Hi! I’m recently trying to use TensorRT to speed up my segmentation network Topformer.
The specific acceleration performance is as follows:
infercost
This time-consuming seems acceptable.
But when I set the batch to 8, and then run 2 processes at the same time, I found that the time-consuming of forward reasoning fluctuates greatly.

At present, there are two main points of confusion for me:

  1. Why does the single-frame time consumption of forward reasoning fluctuate greatly? For example, the minimum time taken here is 17.83ms, and the maximum time is 36.96ms. How to solve this problem? Because in my current task, the time-consuming of each frame of image processing needs to be very stable.
  2. The acceleration benefit of FP16 is not much compared to FP32. What is the reason for this?

Looking forward to your reply, thank you very much.

Environment

TensorRT Version: 8.2.1
GPU Type: 1080
Nvidia Driver Version:
CUDA Version: 11.4
CUDNN Version: 8.2
Operating System + Version: ubuntu16.04
Python Version (if applicable): 3.7.9
TensorFlow Version (if applicable):
PyTorch Version (if applicable): 1.10.1+cu113
Baremetal or Container (if container which image + tag):

Relevant Files

Please attach or include links to any models, data, files, or scripts necessary to reproduce your issue. (Github repo, Google Drive, Dropbox, etc.)

Steps To Reproduce

Please include:

  • Exact steps/commands to build your repro
  • Exact steps/commands to run your repro
  • Full traceback of errors encountered

Hi,
We recommend you to check the below samples links in case of tf-trt integration issues.
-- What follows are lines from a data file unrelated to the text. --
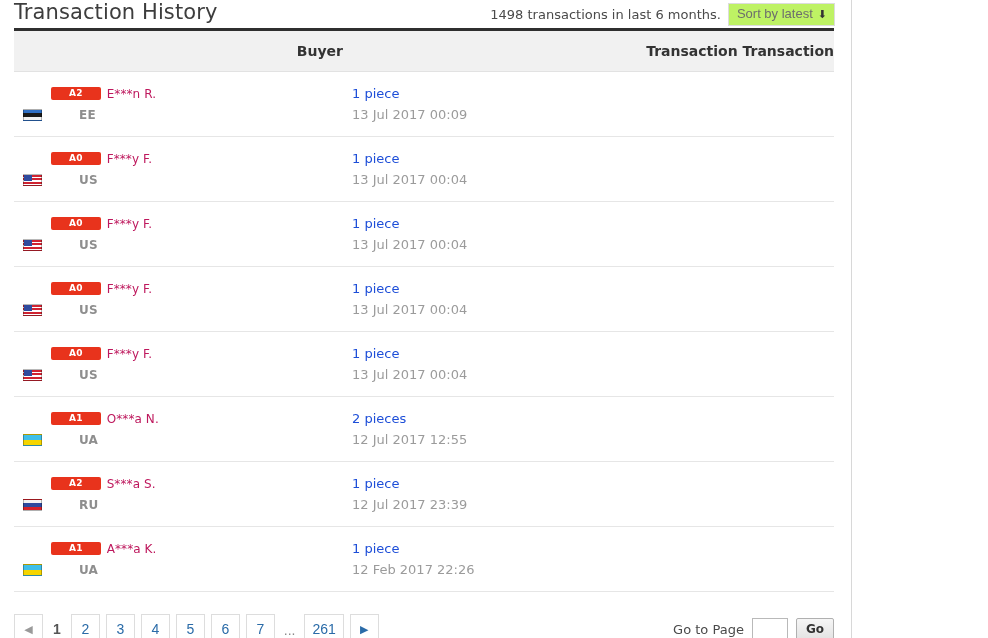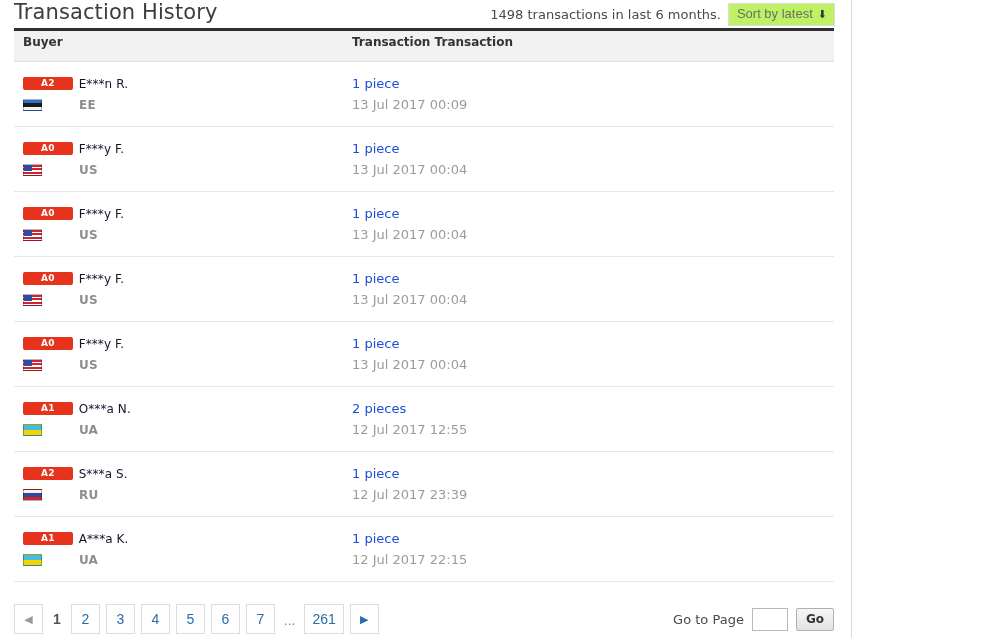--- a/index.html
+++ b/index.html
@@ -79,11 +79,11 @@
   }
   table.history thead th {
     background: #f1f1f1;
-    text-align: left;
-    font-size: 12px;
+    text-align: right;
+    font-size: 14px;
     font-weight: bold;
     color: #333333;
-    padding: 4px 0 12px 9px;
+    padding: 12px 0 12px 9px;
     border-bottom: 1px solid #e2e2e2;
   }
   th.col-buyer { width: 329px; }

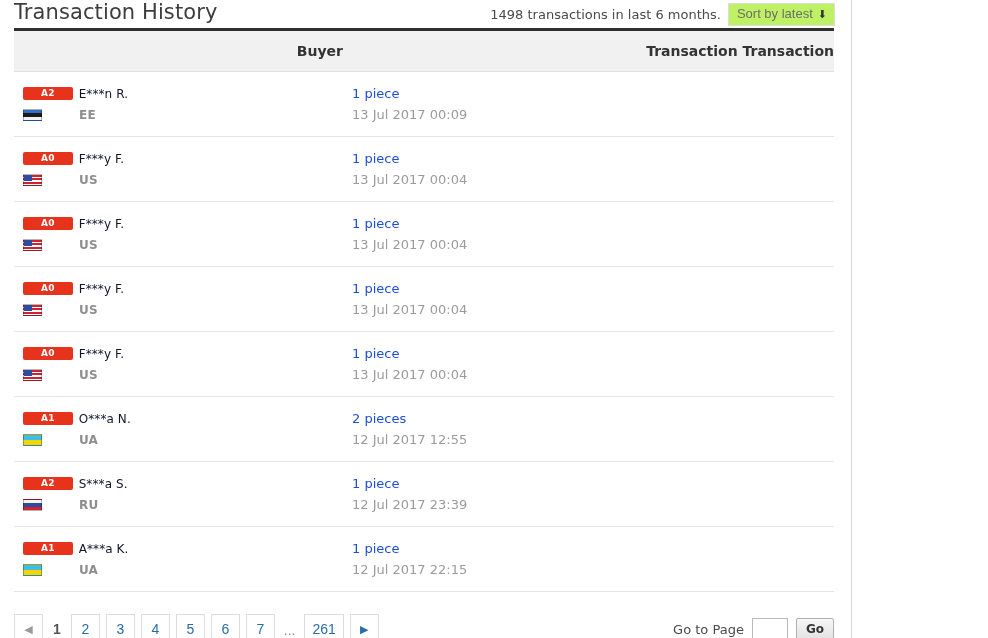--- a/index.html
+++ b/index.html
@@ -117,6 +117,7 @@
     border-radius: 2px;
     padding: 0 18px;
     letter-spacing: .2px;
+    margin-left: 28px;
   }
   .buyer-name {
     font-size: 12px;

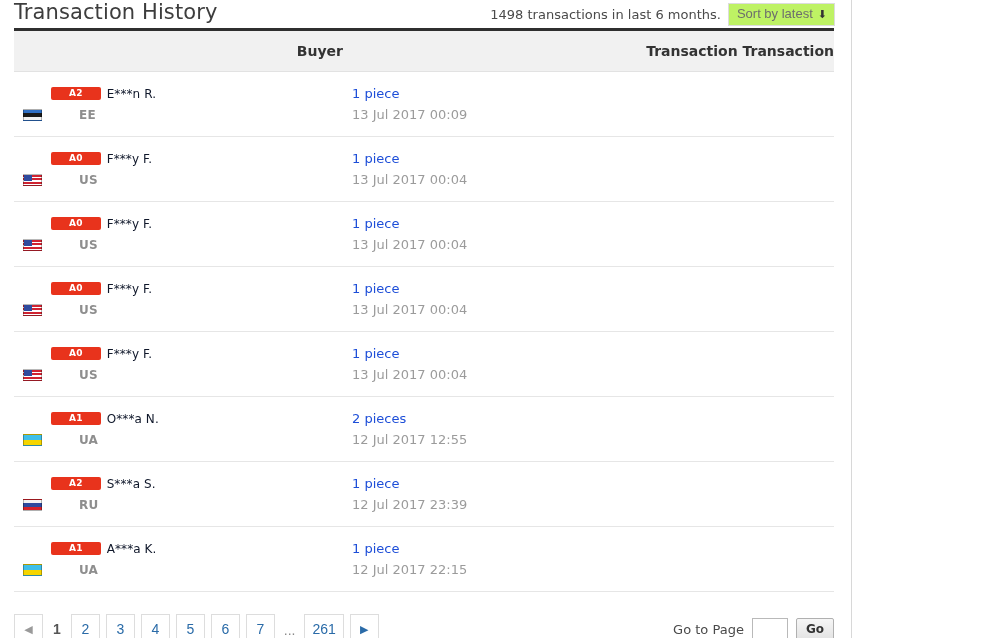--- a/index.html
+++ b/index.html
@@ -121,7 +121,7 @@
   }
   .buyer-name {
     font-size: 12px;
-    color: #0f172a;
+    color: #be185d;
     letter-spacing: .1px;
     white-space: nowrap;
   }

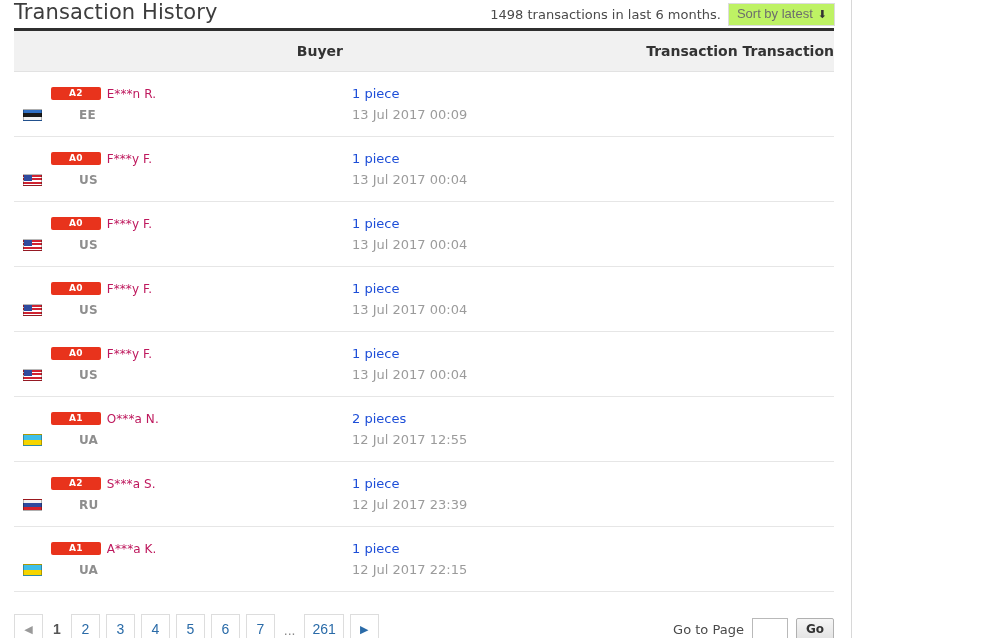--- a/index.html
+++ b/index.html
@@ -392,7 +392,7 @@
             </td>
             <td>
               <div class="info-qty">1 piece</div>
-              <div class="info-date">12 Jul 2017 22:15</div>
+              <div class="info-date">12 Feb 2017 22:26</div>
             </td>
           </tr>
         </tbody>

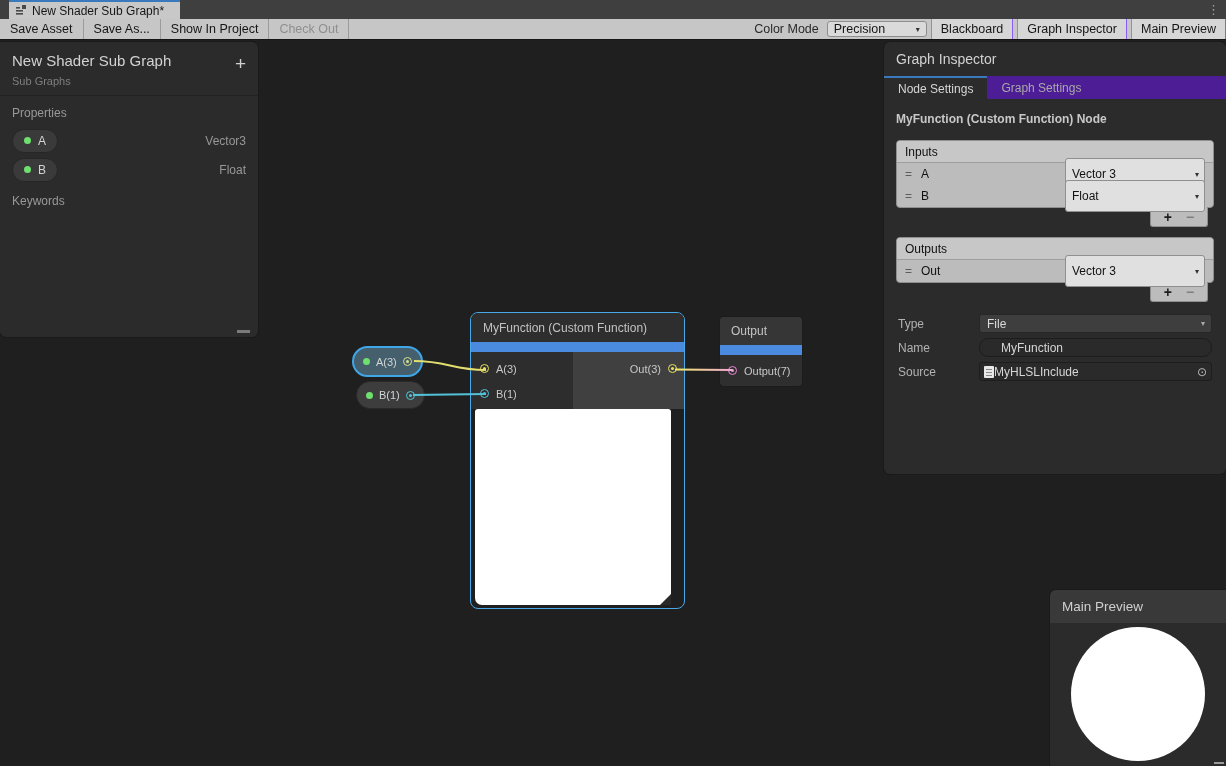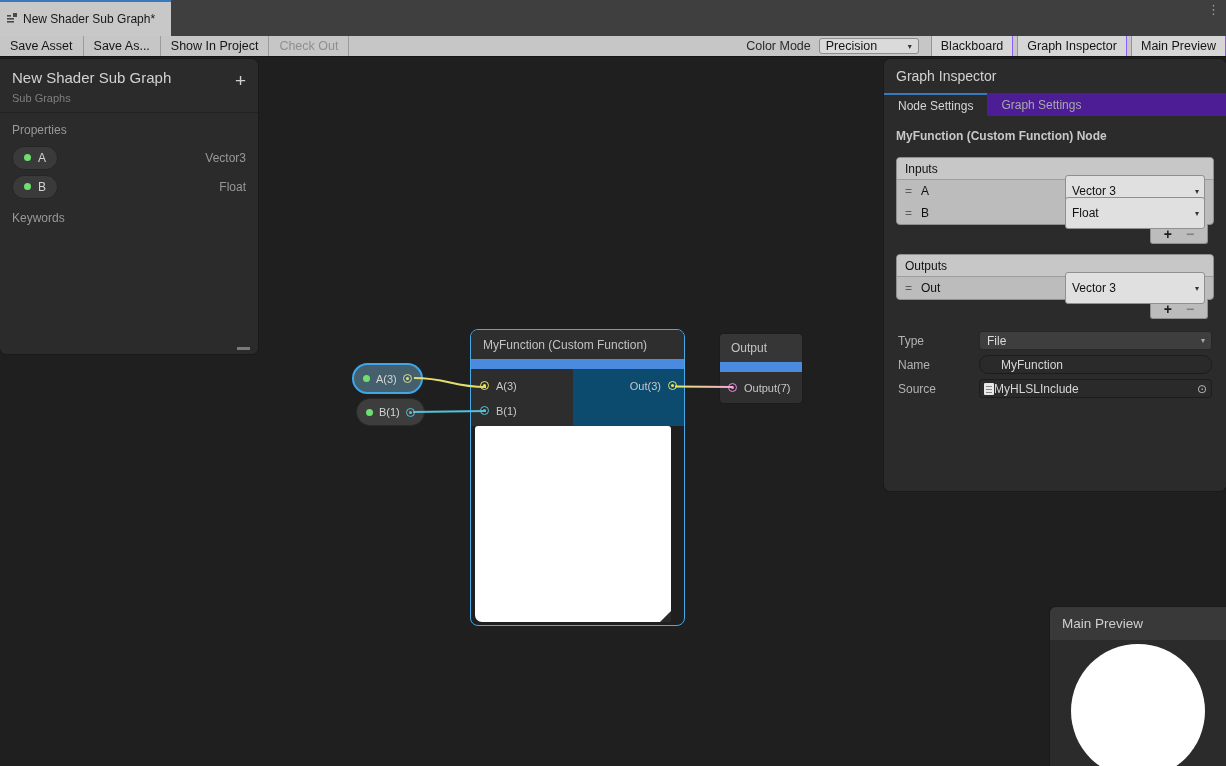--- a/index.html
+++ b/index.html
@@ -8,7 +8,7 @@
   .app { position:relative; width:1226px; height:766px; }
 
   
-  .tabbar { height:36px; background:#3f3f3f; display:flex; align-items:stretch; position:relative; }
+  .tabbar { height:19px; background:#3f3f3f; display:flex; align-items:stretch; position:relative;padding-left:9px; }
   .tab { display:flex; align-items:center; gap:5px; background:#c8c8c8; color:#161616;
     font-size:12px; padding:0 16px 0 6px; border-top:2px solid #3a79bb; }
   .tab-icon svg { display:block; }

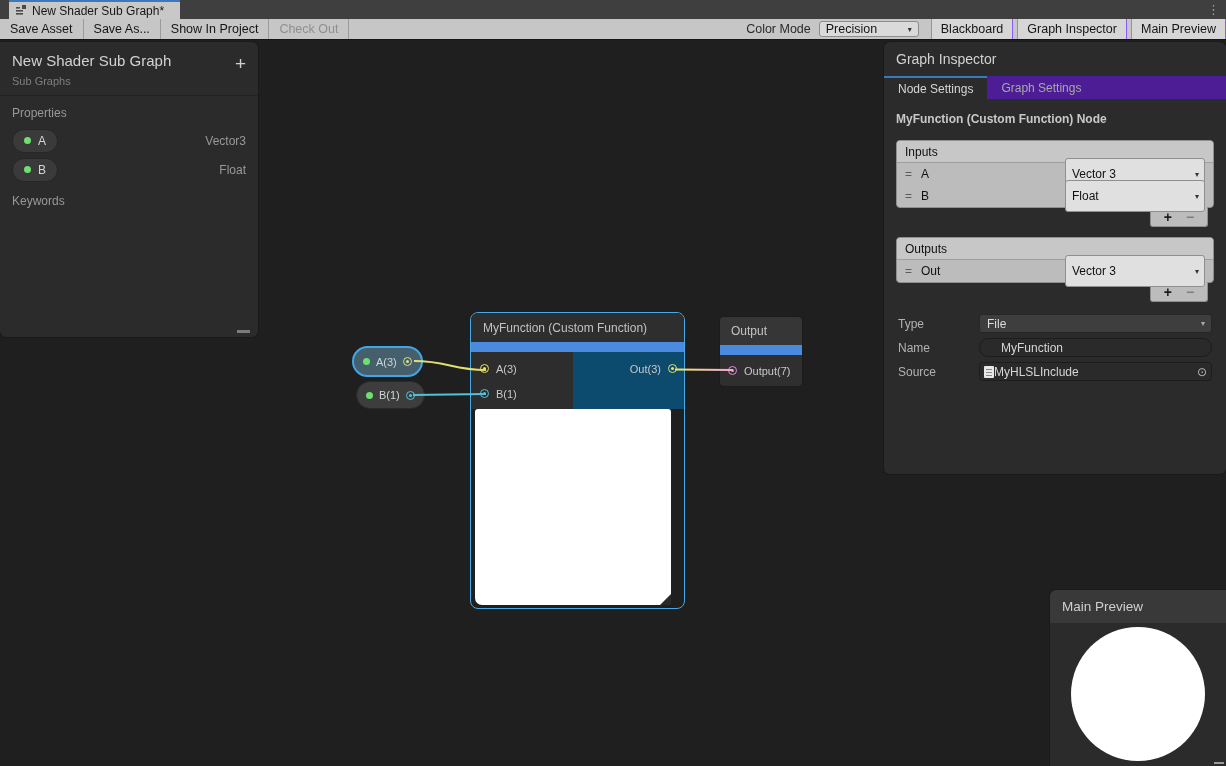--- a/index.html
+++ b/index.html
@@ -22,7 +22,7 @@
   .tb-spacer { flex:1; }
   .tb-label { padding:0 8px; color:#2a2a2a; }
   .tb-dd { width:100px; height:16px; background:#dadada; border:1px solid #8d8d8d; border-radius:3px;
-    display:flex; align-items:center; padding:0 6px; margin-right:8px; position:relative; }
+    display:flex; align-items:center; padding:0 6px; margin-right:0; position:relative; }
   .tb-dd .arr { position:absolute; right:6px; font-size:8px; color:#333; }
   .tb-btn2 { background:#d6d6d6; border-left:1px solid #949494; border-right:1px solid #8b5cf6;
     height:100%; display:flex; align-items:center; padding:0 9px; margin-left:4px; }

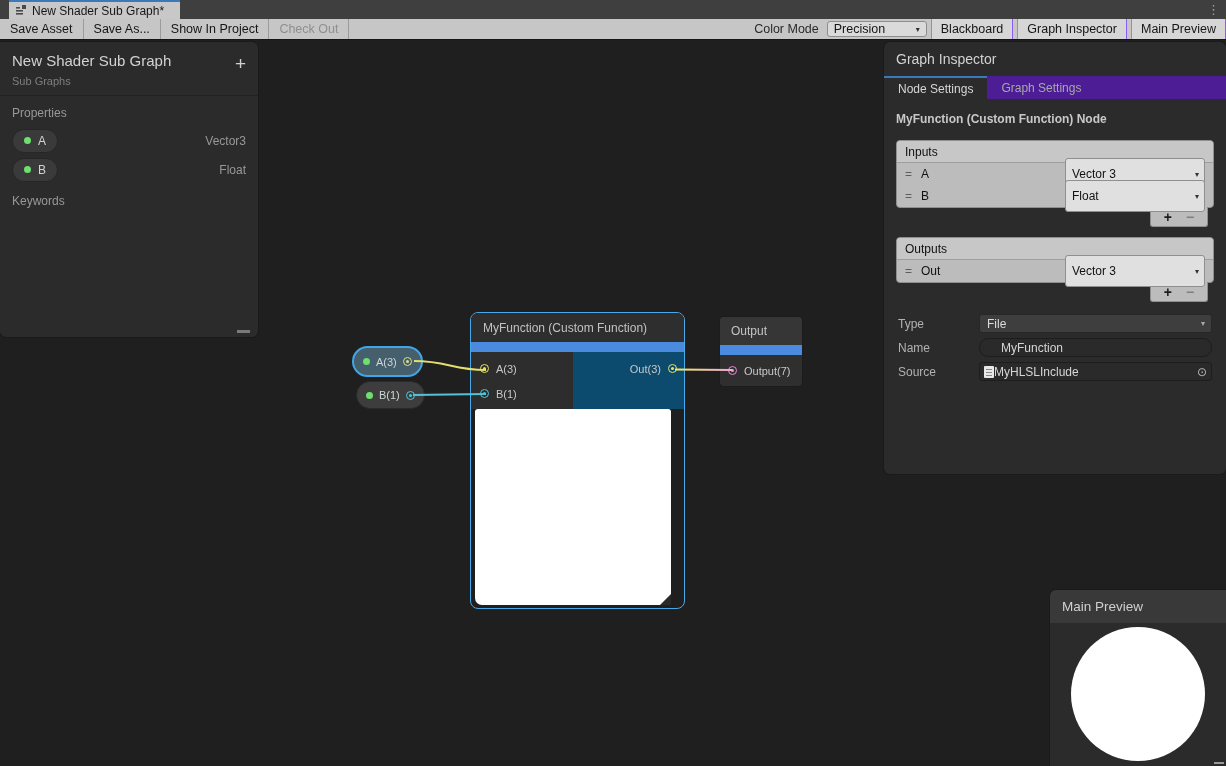--- a/index.html
+++ b/index.html
@@ -104,7 +104,7 @@
   .band { height:10px; background:#4b8bdf; }
   .fn-ports { display:flex; height:57px; }
   .fn-in-col { width:102px; background:#2d2d2d; padding-top:4px; }
-  .fn-out-col { flex:1; background:#0c4a6e; padding-top:4px; }
+  .fn-out-col { flex:1; background:#404040; padding-top:4px; }
   .port-row { display:flex; align-items:center; gap:7px; height:25px; padding-left:9px;
     color:#c8c8c8; font-size:11px; }
   .port-row.out { justify-content:flex-end; padding-right:7px; padding-left:0; }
If issue persist, We recommend you to reach out to Tensorflow forum.
Thanks!

Hi! It’s not a problem with the tensorflow framework, it’s a problem with tensorrt.

Hi,

We recommend you to please try on the latest TensorRT version 8.4 GA and if you still face this issue, please share with issue repro ONNX model and script to try from our end.

Thank you.